At the same time, I do not think that it is fair to completely erase any questions of whether a given argument is actually correct from the consideration of whether it should be taught. There is only so much time in the curriculum, and we cannot very well fill it with mostly nonsense. And whether a particular point of view is sufficiently nonsensical to be excluded from college teaching is not determined by popular opinion. If that were the case, we would have to teach astrology, too. I would agree, though, that the particular topic of Christianity is an interesting topic to teach... if only because it is a wonderful example of the transmogrification of the not particularly well thought out belief system of a cookie-cutter mystery cult into something almost plausible, if barely recognizable, by immense amounts of scholarship. Why anyone would, in this day and age where atheism is socially quite acceptable, continue the traditional theological activity of finding interpretations of Christianity that stay true to the original mystery cult without directly and embarrassingly clashing with modern secular philosophy and science—now that is beyond me, but there is no accounting for taste.

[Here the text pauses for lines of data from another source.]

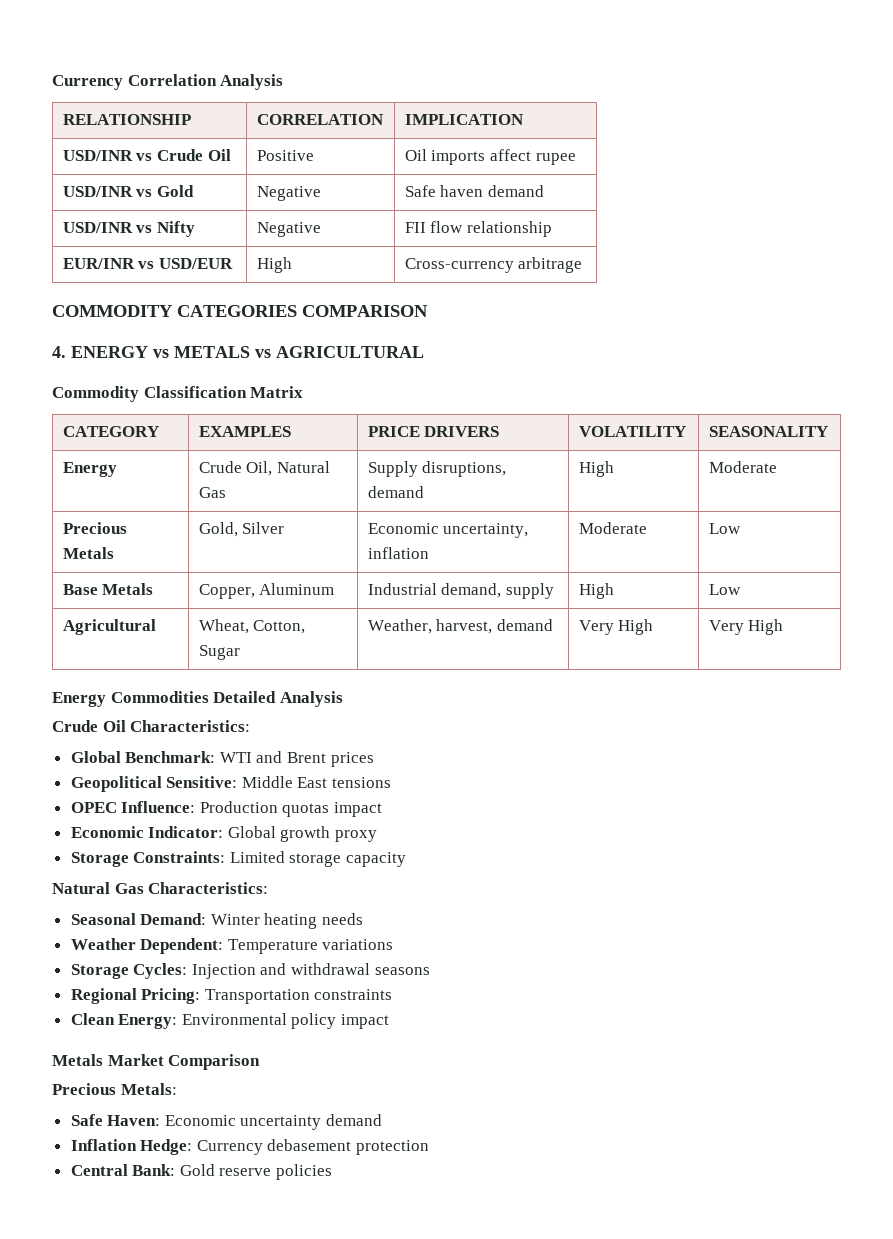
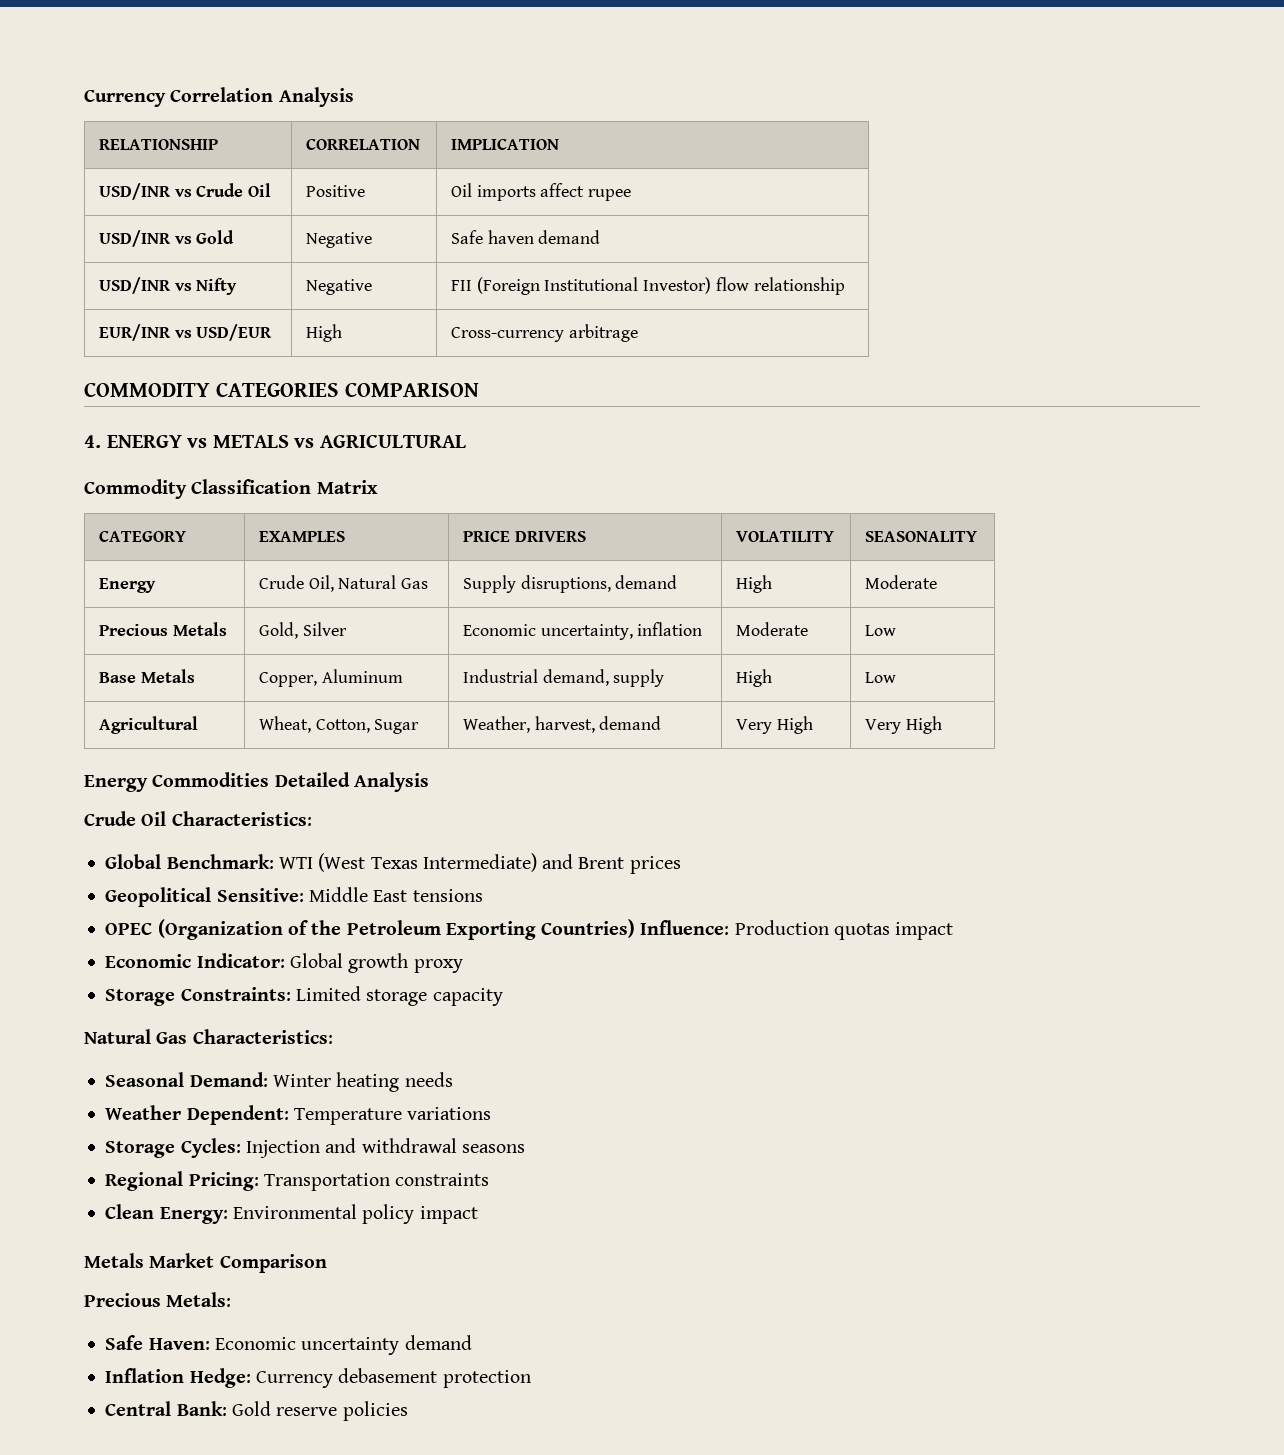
- USD/INR vs Nifty | Negative | FII flow relationship
+ USD/INR vs Nifty | Negative | FII (Foreign Institutional Investor) flow relationship
- Global Benchmark: WTI and Brent prices
+ Global Benchmark: WTI (West Texas Intermediate) and Brent prices
- OPEC Influence: Production quotas impact
+ OPEC (Organization of the Petroleum Exporting Countries) Influence: Production quotas impact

And so it goes. Aggressively push the philosophy and politics that someone agrees with, and that's education. Push philosophy and politics they disagree with, and that's propaganda.
With respect to Victor Reppert, who frankly I often agree with, the world would do better to regard professors with quite a lot of skepticism. I'd say blog commenters too, but one look at jaap's replies is all the evidence needed to shore that observation up.

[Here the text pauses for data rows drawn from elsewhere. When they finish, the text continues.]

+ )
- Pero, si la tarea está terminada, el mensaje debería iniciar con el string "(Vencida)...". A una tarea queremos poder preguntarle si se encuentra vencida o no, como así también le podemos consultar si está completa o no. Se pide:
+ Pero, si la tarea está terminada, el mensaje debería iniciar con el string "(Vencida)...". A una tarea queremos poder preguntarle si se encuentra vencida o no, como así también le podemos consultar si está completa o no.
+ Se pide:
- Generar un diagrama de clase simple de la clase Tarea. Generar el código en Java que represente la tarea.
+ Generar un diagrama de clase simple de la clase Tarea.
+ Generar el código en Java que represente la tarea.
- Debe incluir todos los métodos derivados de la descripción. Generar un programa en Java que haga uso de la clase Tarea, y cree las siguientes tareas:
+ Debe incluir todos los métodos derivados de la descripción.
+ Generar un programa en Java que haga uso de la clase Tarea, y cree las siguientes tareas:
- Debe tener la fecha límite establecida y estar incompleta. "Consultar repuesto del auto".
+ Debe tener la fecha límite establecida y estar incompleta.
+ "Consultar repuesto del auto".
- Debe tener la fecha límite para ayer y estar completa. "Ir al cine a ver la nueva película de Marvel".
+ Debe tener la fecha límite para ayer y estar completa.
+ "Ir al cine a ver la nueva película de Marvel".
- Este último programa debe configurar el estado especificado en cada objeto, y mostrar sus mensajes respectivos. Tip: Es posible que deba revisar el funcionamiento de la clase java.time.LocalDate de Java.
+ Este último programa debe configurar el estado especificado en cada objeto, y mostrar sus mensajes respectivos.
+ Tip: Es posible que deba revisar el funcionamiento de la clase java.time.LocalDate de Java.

Nullasalus, could you clarify what you mean by the last sentence? I honestly can't figure it out. Should blog commenters regard professors with skepticism, or should the world regard blog commenters with skepticism? In either case, how are my comments relevant to shoring up what observation?
"I teach at two institutions, one Christian and one secular. I don't choose the textbooks in either institution. I wouldn't choose Nash's text for a secular classroom myself. But I wouldn't "loudly complain" about someone who did. "
Another factor that plays into this is that said textbook is being used in an introductory class.
Isn't the primary goal in such a class to provide a student with the tools to understand how philosophy is conducted and the different approaches to it that have been made over the centuries?
Seems to be jumping the gun for either a secularist or a Christian to be using that kind of setting in order to try and push across his idea of what the truth is. Shouldn't that be saved for more advanced classes in philosophy?
jaap,
I'll spell it out: I found your take on christianity's intellectual status hilariously biased and insular. So, I encourage skepticism both to commenters and professors, however much of a perceived gulf there is between them. Especially when it comes to matters of philosophy or politics. That people so often try to pretend they're merely 'educating' when in reality they're pushing a questionable, flawed position on a given subject just makes it a bit more worth of some eye-rolling.